I principali tipi di scudo erano a tre lati :antichi, ovali o all’italiana e tedeschi con l’incavo per il sostegno della lancia. Accanto ad essi prolificò però una serie pressoché infinita di altri scudi, dalle forme più strane ma, ovviamente, del tutto irrilevanti ai fini della blasonatura: non erano né la forma dello scudo né la modalità di rappresentazione della figura araldica ad avere significato, ma l’essenza stessa della rappresentazione che godeva di estrema libertà della forma e dava, allo steso tempo, grande importanza alle proporzioni.

Lo scudo era composto da tanti “punti“, ovvero parti ben precise sulle quali apporre le figure e le pezze; inoltre, poteva essere diviso in vari modi: vie erano le partizioni, che rappresentavano il modo di dividere lo scudo in parti uguali (partito, troncato, trinciato e tagliato) e le strisce, ovvero delle semplici linee che tagliavano lo scudo (“fascia“, se alta un terzo, “divisa” se diminuita di un terzo e “burella” se molto sottile).

SIMBOLISMO

Sull’arme si concentravano, dunque, le figure, ovvero immagini reali o inventate di persone, di animali o di oggetti e le pezze, cioè disegni geometrici elementari. Avveniva però assai di frequente che ogni partizione venisse ulteriormente ripartita, utilizzando simbolismo di ogni tipo. Tra le varie figure utilizzate, un posto di riguardo spettò alle cosiddette “pezze onorevoli“, conosciute anche come “linee di ripartizione“, principalmente costituite da: palo, fascia, banda, sbarra, croce e pergola.

A tale simbolismo spettava l’aulico compito di distinguere le famiglie evidenziandone il livello nobiliare o distinguendone il campo politico o individuandone la fazione o sottolinenadone i meriti militari o anche solo l’appartenenza a determinate fazioni.
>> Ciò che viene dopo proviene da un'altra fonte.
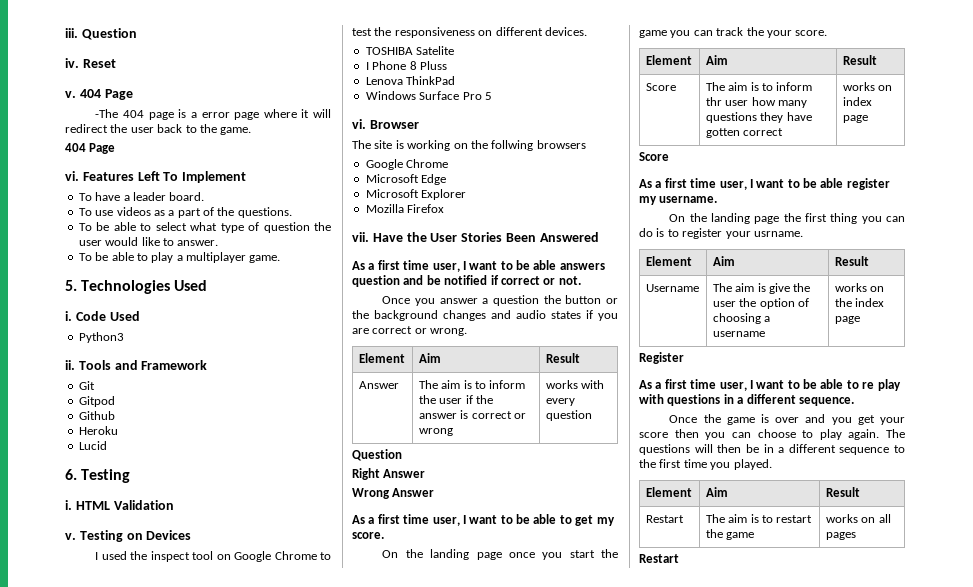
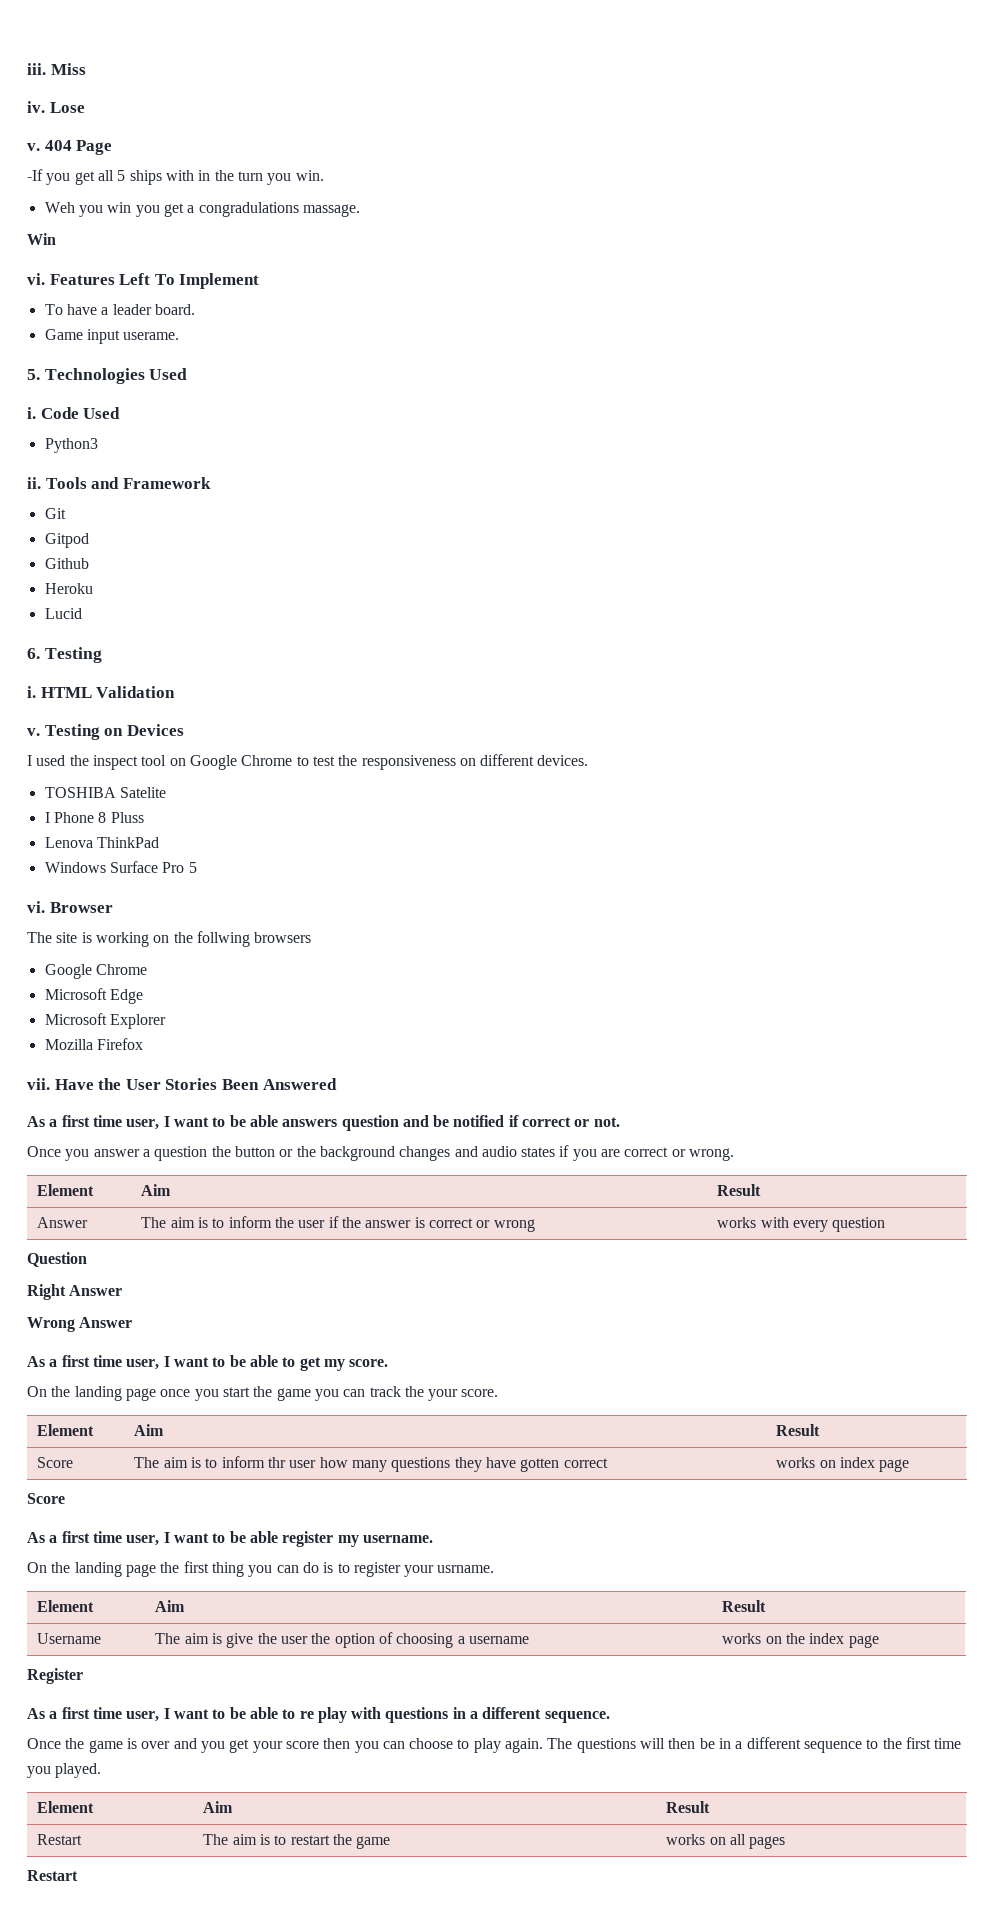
[81,28,137,40] Question -> [50,63,86,75] Miss
[82,59,116,68] Reset -> [49,102,85,113] Lose
[95,109,332,120] [65,124,252,135] [65,143,116,154] -The 404 page is a error page where it will redirect the user back to the game. // 404 Page -> [27,169,324,185] [44,202,360,217] [27,233,56,245] -If you get all 5 ships with in the turn you win. // Weh you win you get a congradulations massage. // Win
[78,207,292,218] [78,222,332,233] [78,237,219,246] [78,252,281,263] To use videos as a part of the questions. // To be able to select what type of question the user would like to answer. // To be able to play a multiplayer game. -> [44,329,180,344] Game input userame.

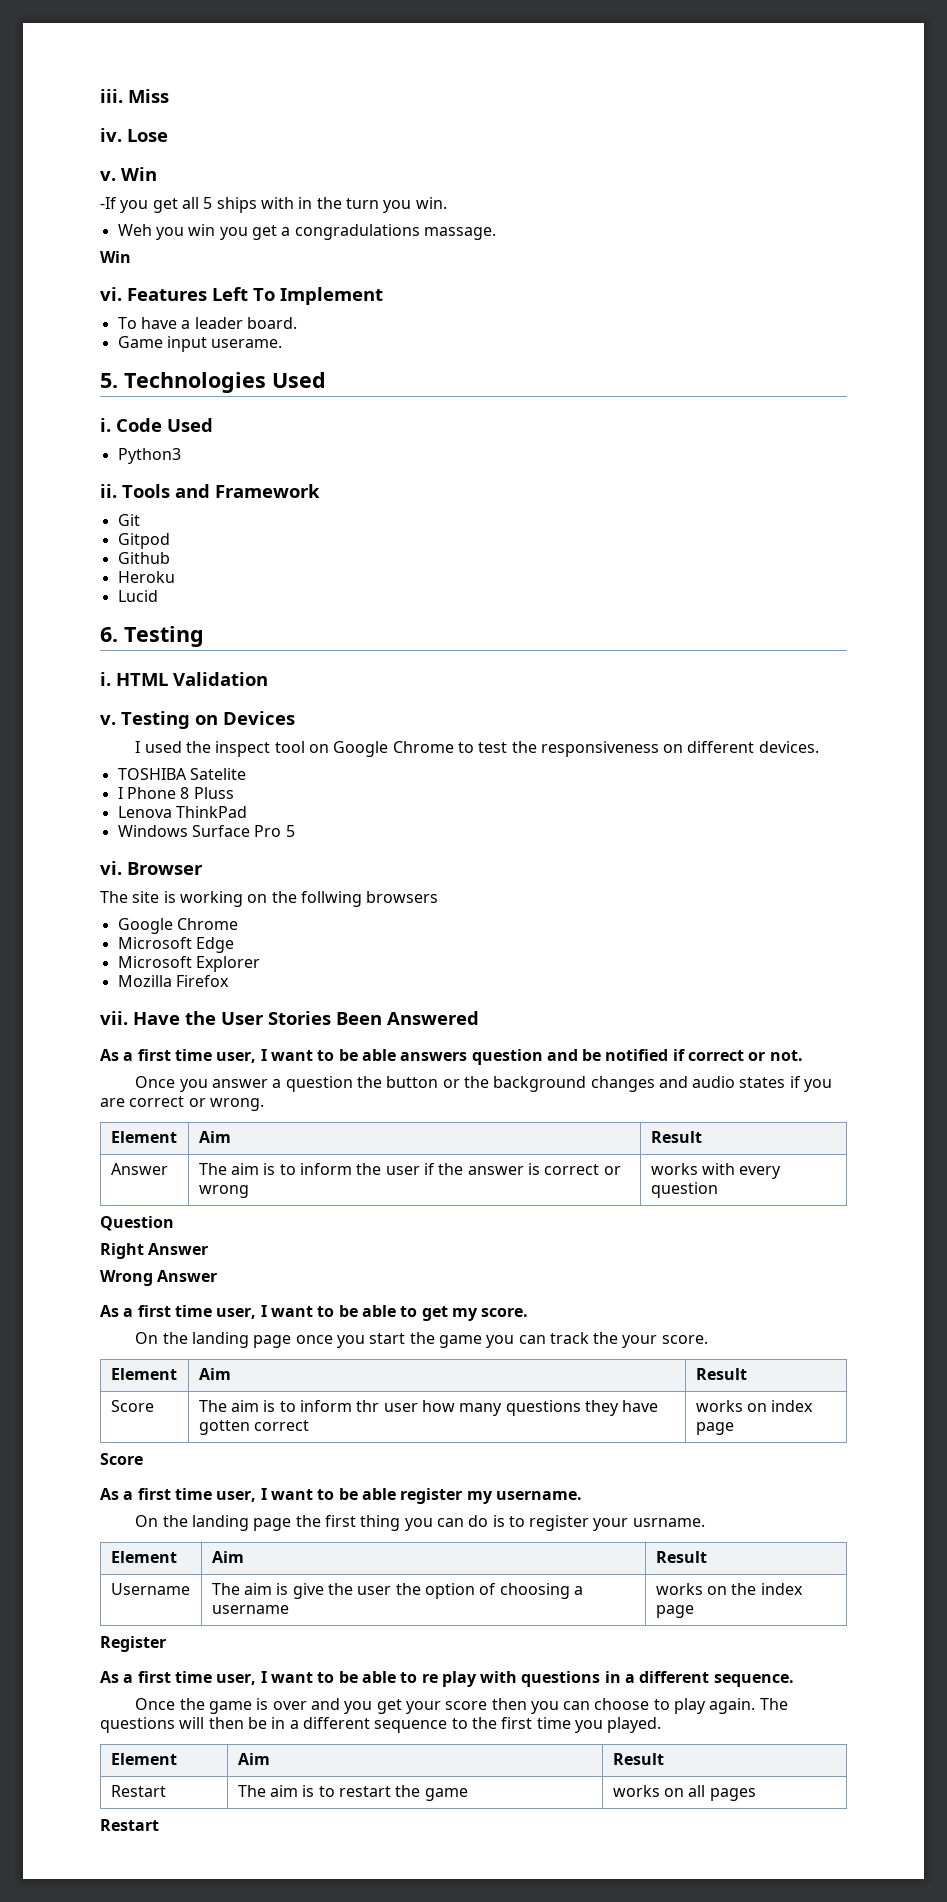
[44,140,113,155] 404 Page -> [121,167,157,181] Win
Per assolvere al meglio a tutto ciò, il simbolismo della messa in mostra dell’arme, ovvero delle proprie armi gentilizie o civiche o corporative, era di vario tipo, e veniva esibito principalmente attraverso l’abbigliamento, le bandiere, i vessili, i gonfaloni e gli stemmi durante le varie manifestazioni alle quali le famiglie erano chiamate: matrimoni, ricorrenze, feste pubbliche, rievocazioni, feste private, incontri diplomatici, tornei, parate e, purtroppo, anche battaglie e guerre.